2017’s uptrend in the price of Bitcoin attracted many new miners and mining farms, the new miners in turn increased the efforts required to mine cryptocurrencies; of course, the available incentive is now being shared among a larger number of miners; hence, mining becomes increasingly unprofitable.
There’s a demand for computing resources in AI
The long-term survival of the cryptocurrency market is dependent on the long-term commitment of miners to keep the blockchain architecture of each coin alive. As mentioned earlier, miners don’t have enough incentive to keep on maintaining ledgers if the cost of mining is more than the price of the coin. The key to keeping miners interested is to find ways to lower the cost of mining such that mining cryptocurrencies continue to remain profitable even when the general cryptocurrency market enters a bear market.
Tatau is building a blockchain-powered, enterprise focused, decentralized supercomputing platform that could accelerate the development of AI and predictive analysis. To begin with, the sheer demand for AI and its applications shows that there’ll be a need for huge hardware and computational power. Unfortunately, the current model in which data centres are built to power AI applications will not be able to cope with the demand for computational power required to deliver artificial intelligence to the world at scale.
Big cryptocurrency miners can leverage Tatau to contribute their excess computing power to AI and predictive analysis solutions that need such computing resources. Miners get an opportunity to earn more money from their mining rigs by selling their computational power in addition to the revenue that they make from mining cryptocurrencies.
The fact that Tatau is targeting its efforts on computation, payment, and payment in machine learning projects also makes it a win-win solution for cryptocurrency miners who are already on the forefront of the payment’s revolution.
Through the Tatau token, miners can sell their computational output in an inherently immutable environment guarded by smart contracts. Secondly, the Tatau token can be used to stake in computational nodes and validators in a network.

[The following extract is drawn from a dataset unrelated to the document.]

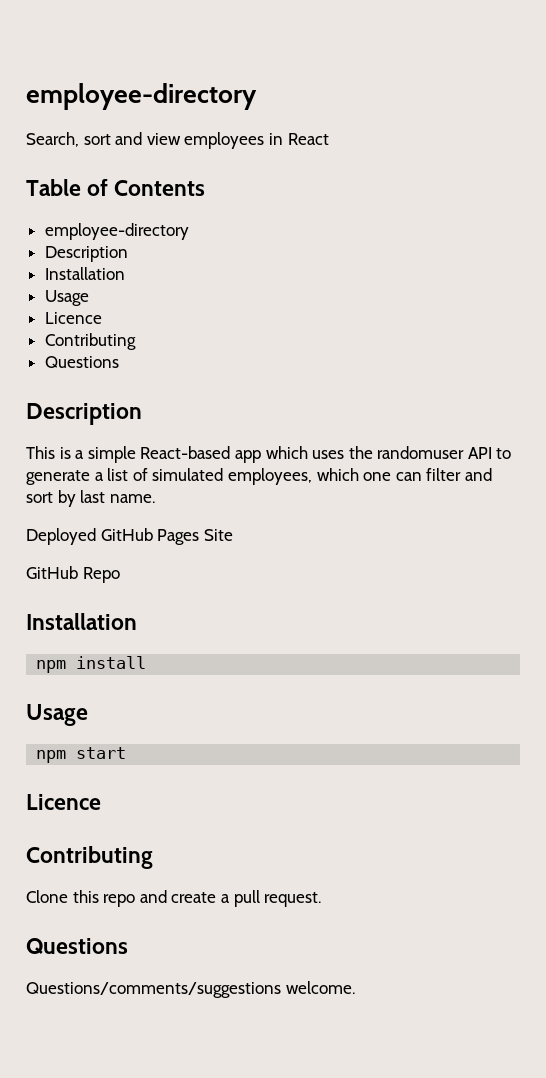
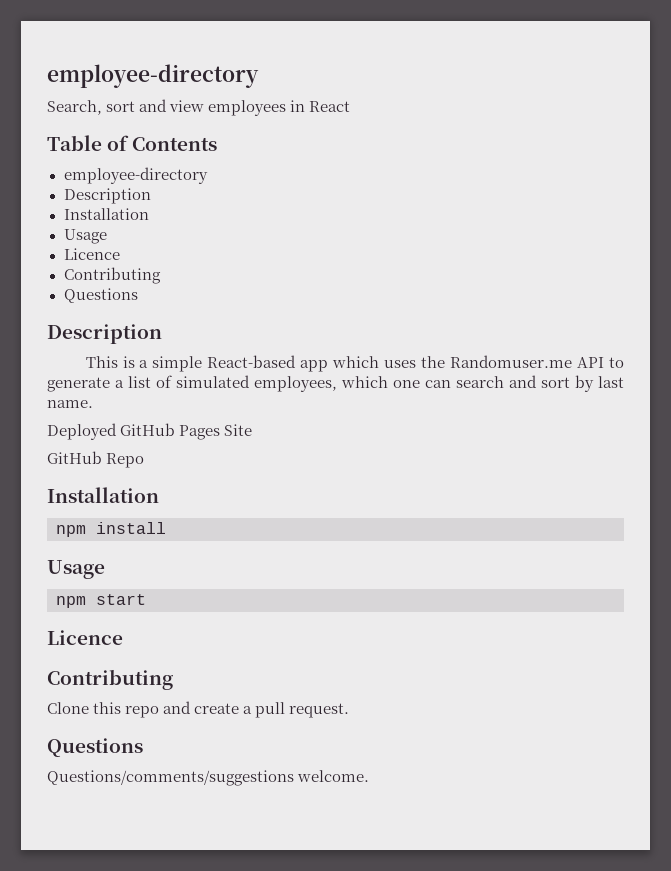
- This is a simple React-based app which uses the randomuser API to generate a list of simulated employees, which one can filter and sort by last name.
+ This is a simple React-based app which uses the Randomuser.me API to generate a list of simulated employees, which one can search and sort by last name.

The cryptocurrency market is suffering from a great deal of negativity as the market continue to suffer in bear territory. In fact, some Wall Street critics are becoming increasingly vocal about the possibility that Bitcoin and other cryptocurrencies might be on the way to becoming worthless – especially if miners start to close shop and pack up their operations.
However, cryptocurrencies still have a valid market proposition, the bear market won’t continue indefinitely; in fact, this bear market has some positives in that will help the market shed some of its excesses.
More importantly though, innovative solutions such as being offered by Tatau can extend another lifeline to the cryptocurrency market though this bear market by providing another incentive to miners to keep on mining cryptocurrencies irrespective of the prevailing market price.
Recruit’s funding division, RSP, announces investment partnership with COTI blockchain enterprise.
Recruit, a Japanese-based investment enterprise with a $50 billion market cap, announced that its next major blockchain investment will be in COTI. COTI is a revolutionary, block-less and miner-less blockchain designed to solve many of the scalability issues faced by cryptocurrency. Recruit has established a blockchain specific Blockchain Tech Fund in response to the growing number of opportunities within the blockchain space.
What is Recruit?
Recruit is an international investment leader offering a stake in all stages of business investment opportunities across a variety of tech industries. The company has a particular interest in blockchain, fintech, robotics, AI, and business application services. Companies including BitFlyer, Shift, Udacity, and 99Designs have benefited from strategic investment partnerships with Recruit.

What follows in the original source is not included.